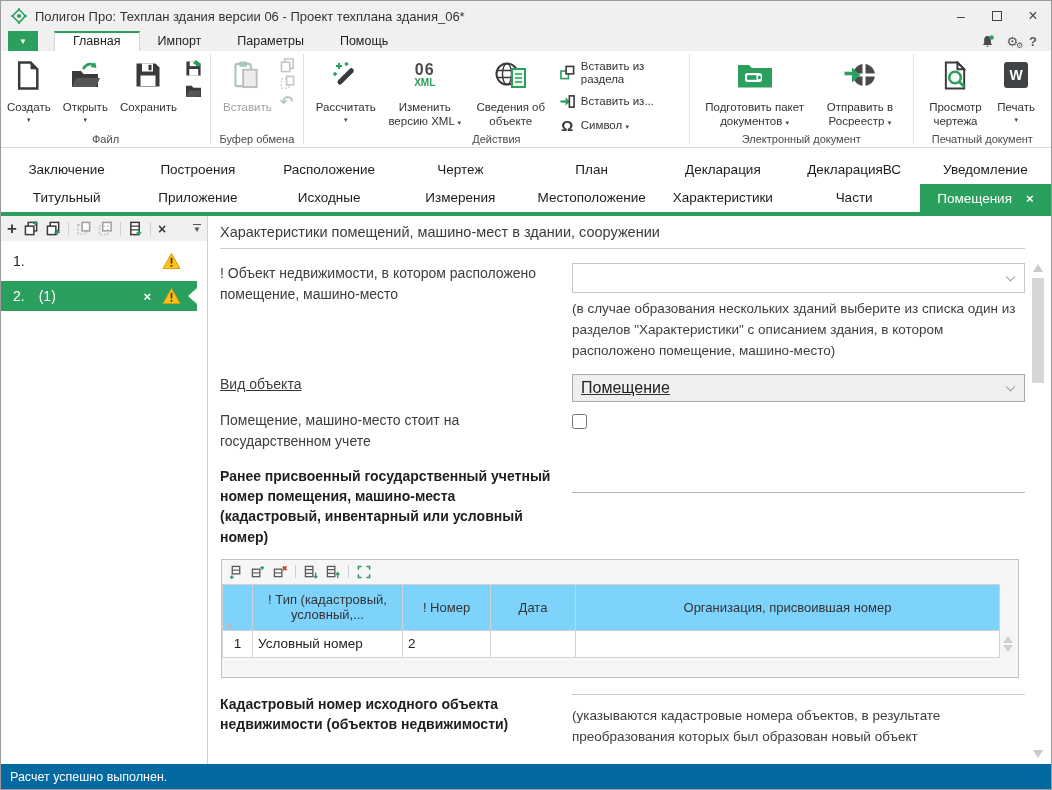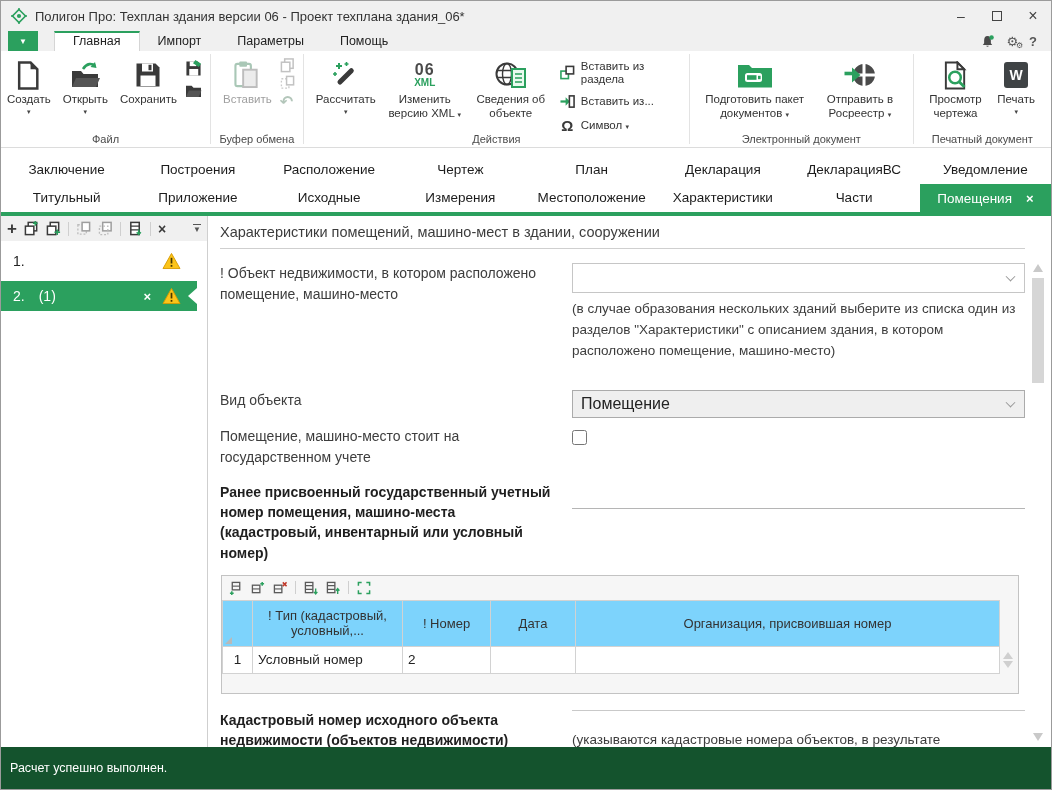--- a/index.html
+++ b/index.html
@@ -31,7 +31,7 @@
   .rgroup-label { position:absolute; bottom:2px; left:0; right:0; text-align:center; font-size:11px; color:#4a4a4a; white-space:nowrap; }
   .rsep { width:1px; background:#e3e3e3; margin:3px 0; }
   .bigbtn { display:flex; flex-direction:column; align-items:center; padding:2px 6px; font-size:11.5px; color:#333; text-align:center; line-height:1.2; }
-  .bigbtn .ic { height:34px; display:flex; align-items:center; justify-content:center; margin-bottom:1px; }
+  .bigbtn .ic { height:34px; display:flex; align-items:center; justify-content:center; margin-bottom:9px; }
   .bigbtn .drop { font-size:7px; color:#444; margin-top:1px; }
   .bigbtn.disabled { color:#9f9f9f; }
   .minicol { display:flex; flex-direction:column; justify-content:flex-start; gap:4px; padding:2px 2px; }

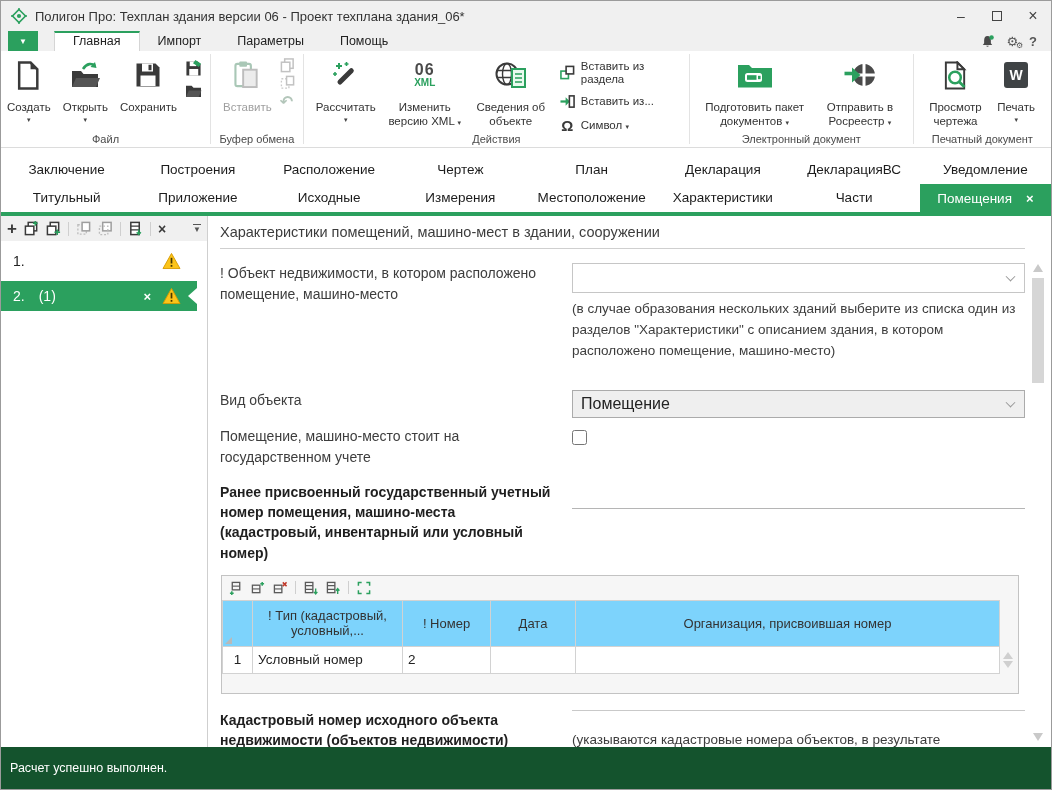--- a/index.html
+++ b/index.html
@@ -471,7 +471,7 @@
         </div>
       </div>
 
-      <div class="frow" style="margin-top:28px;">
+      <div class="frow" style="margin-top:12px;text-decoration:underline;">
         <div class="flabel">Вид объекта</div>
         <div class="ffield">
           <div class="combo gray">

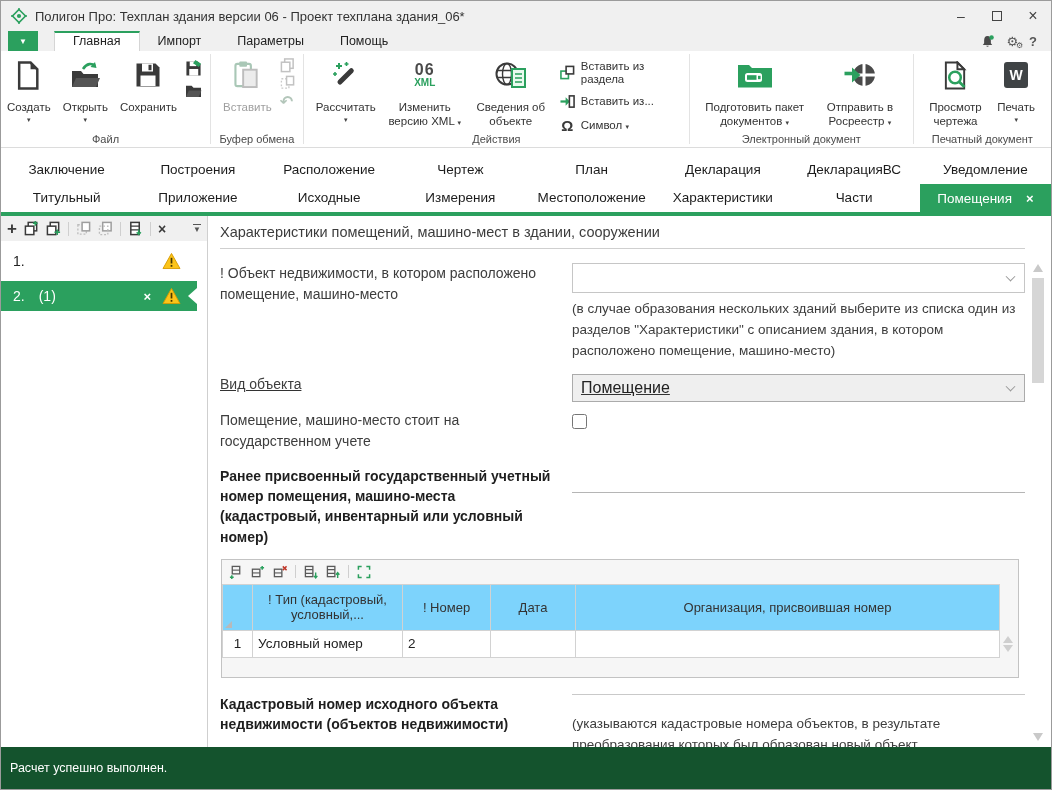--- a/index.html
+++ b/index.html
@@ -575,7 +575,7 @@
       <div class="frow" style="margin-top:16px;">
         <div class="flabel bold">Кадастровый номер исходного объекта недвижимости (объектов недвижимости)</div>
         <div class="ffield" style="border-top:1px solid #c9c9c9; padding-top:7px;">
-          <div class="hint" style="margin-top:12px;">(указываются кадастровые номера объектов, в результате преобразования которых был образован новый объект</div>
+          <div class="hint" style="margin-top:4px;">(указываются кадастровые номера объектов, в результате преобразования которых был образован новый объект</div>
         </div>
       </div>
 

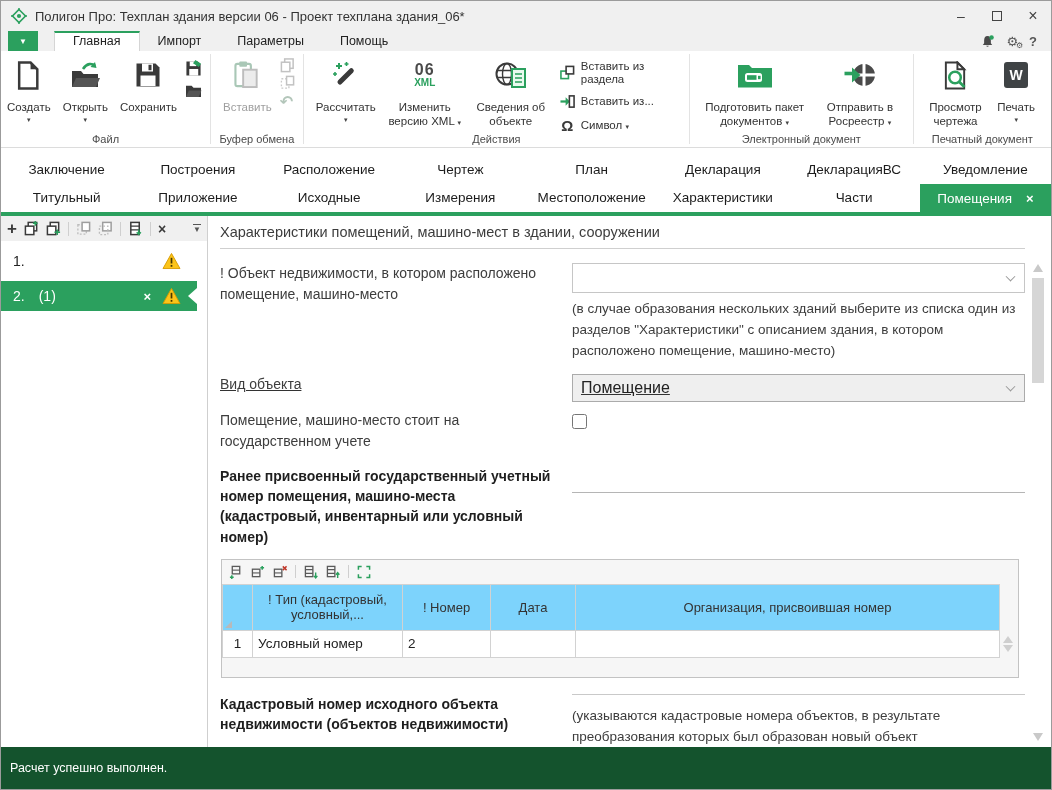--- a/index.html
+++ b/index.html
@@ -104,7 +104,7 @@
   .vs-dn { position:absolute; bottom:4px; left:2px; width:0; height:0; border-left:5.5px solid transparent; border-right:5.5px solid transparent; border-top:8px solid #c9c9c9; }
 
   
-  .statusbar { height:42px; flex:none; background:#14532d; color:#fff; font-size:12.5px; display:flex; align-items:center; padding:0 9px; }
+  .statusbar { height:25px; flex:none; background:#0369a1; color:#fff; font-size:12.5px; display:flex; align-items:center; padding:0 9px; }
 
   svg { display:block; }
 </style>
◆ ◆ ◆ ◆ ◆ ◆ ◆
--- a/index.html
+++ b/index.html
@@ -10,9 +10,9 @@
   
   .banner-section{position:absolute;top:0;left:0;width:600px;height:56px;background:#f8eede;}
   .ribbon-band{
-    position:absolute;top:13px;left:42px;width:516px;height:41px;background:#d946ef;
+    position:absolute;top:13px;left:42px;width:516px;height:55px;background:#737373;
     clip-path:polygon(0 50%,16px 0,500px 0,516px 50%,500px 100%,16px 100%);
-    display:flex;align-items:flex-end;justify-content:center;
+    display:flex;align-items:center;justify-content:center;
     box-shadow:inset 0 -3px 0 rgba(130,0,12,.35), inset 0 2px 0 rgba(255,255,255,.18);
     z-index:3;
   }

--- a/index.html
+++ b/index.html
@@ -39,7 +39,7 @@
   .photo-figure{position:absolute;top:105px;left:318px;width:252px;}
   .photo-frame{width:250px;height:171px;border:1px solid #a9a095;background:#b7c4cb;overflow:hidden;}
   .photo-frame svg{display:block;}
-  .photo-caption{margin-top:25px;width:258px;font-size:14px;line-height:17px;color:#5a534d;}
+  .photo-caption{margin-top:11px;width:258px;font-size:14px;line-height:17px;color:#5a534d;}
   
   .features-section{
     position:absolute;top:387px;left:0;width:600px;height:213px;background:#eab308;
◆ ◆ ◆ ◆ ◆ ◆ ◆
■ **About this exercise**
Search the records above for the string "width". Report each line that has it.

■ **Problem solution**
   .rsep { width:1px; background:#e3e3e3; margin:3px 0; }
   .vs-dn { position:absolute; bottom:4px; left:2px; width:0; height:0; border-left:5.5px solid transparent; border-right:5.5px solid transparent; border-top:8px solid #c9c9c9; }
   .banner-section{position:absolute;top:0;left:0;width:600px;height:56px;background:#f8eede;}
-    position:absolute;top:13px;left:42px;width:516px;height:41px;background:#d946ef;
+    position:absolute;top:13px;left:42px;width:516px;height:55px;background:#737373;
   .photo-figure{position:absolute;top:105px;left:318px;width:252px;}
   .photo-frame{width:250px;height:171px;border:1px solid #a9a095;background:#b7c4cb;overflow:hidden;}
-  .photo-caption{margin-top:25px;width:258px;font-size:14px;line-height:17px;color:#5a534d;}
+  .photo-caption{margin-top:11px;width:258px;font-size:14px;line-height:17px;color:#5a534d;}
     position:absolute;top:387px;left:0;width:600px;height:213px;background:#eab308;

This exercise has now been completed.